Activity:
Look below for the line with "[91,272,177,282] domonstration ->", and from there restate every line word for word until the entries end.

(Dataset records)

★ ★ ★ ★ ★ ★ ★

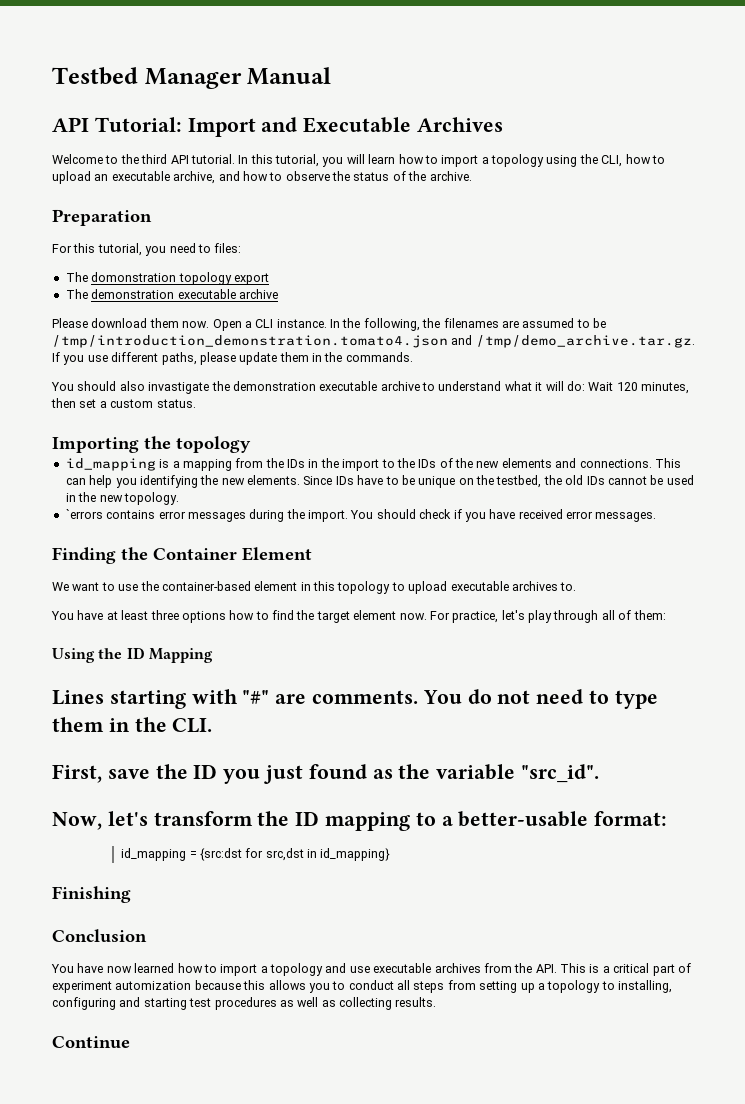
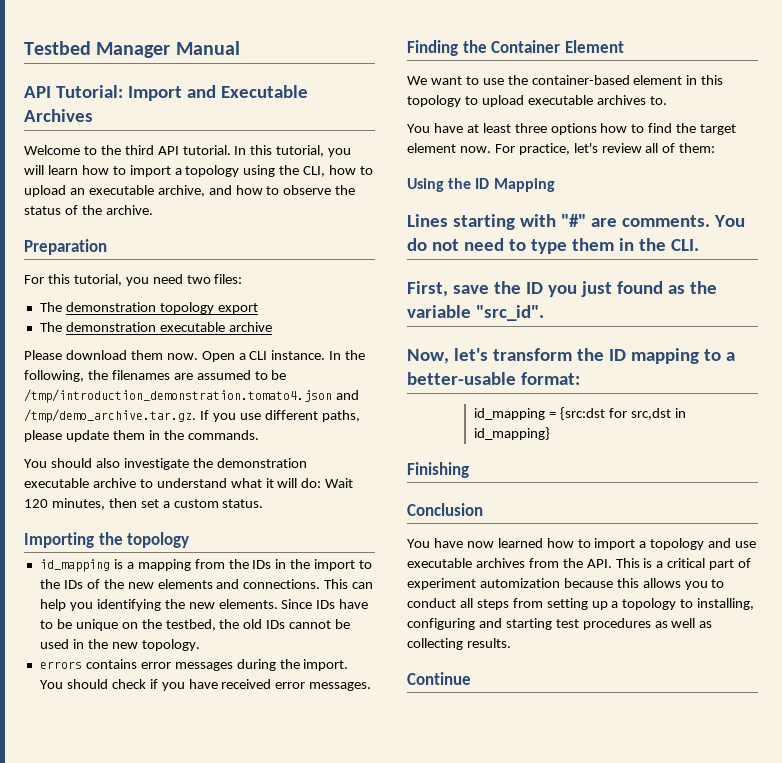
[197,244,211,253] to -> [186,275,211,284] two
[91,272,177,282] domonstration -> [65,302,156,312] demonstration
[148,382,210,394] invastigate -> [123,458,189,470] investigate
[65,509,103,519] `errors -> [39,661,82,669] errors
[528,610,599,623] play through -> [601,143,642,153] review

★ ★ ★ ★ ★ ★ ★

Exercise answer:
[91,272,177,282] domonstration -> [65,302,156,312] demonstration
[148,382,210,394] invastigate -> [123,458,189,470] investigate
[65,509,103,519] `errors -> [39,661,82,669] errors
[528,610,599,623] play through -> [601,143,642,153] review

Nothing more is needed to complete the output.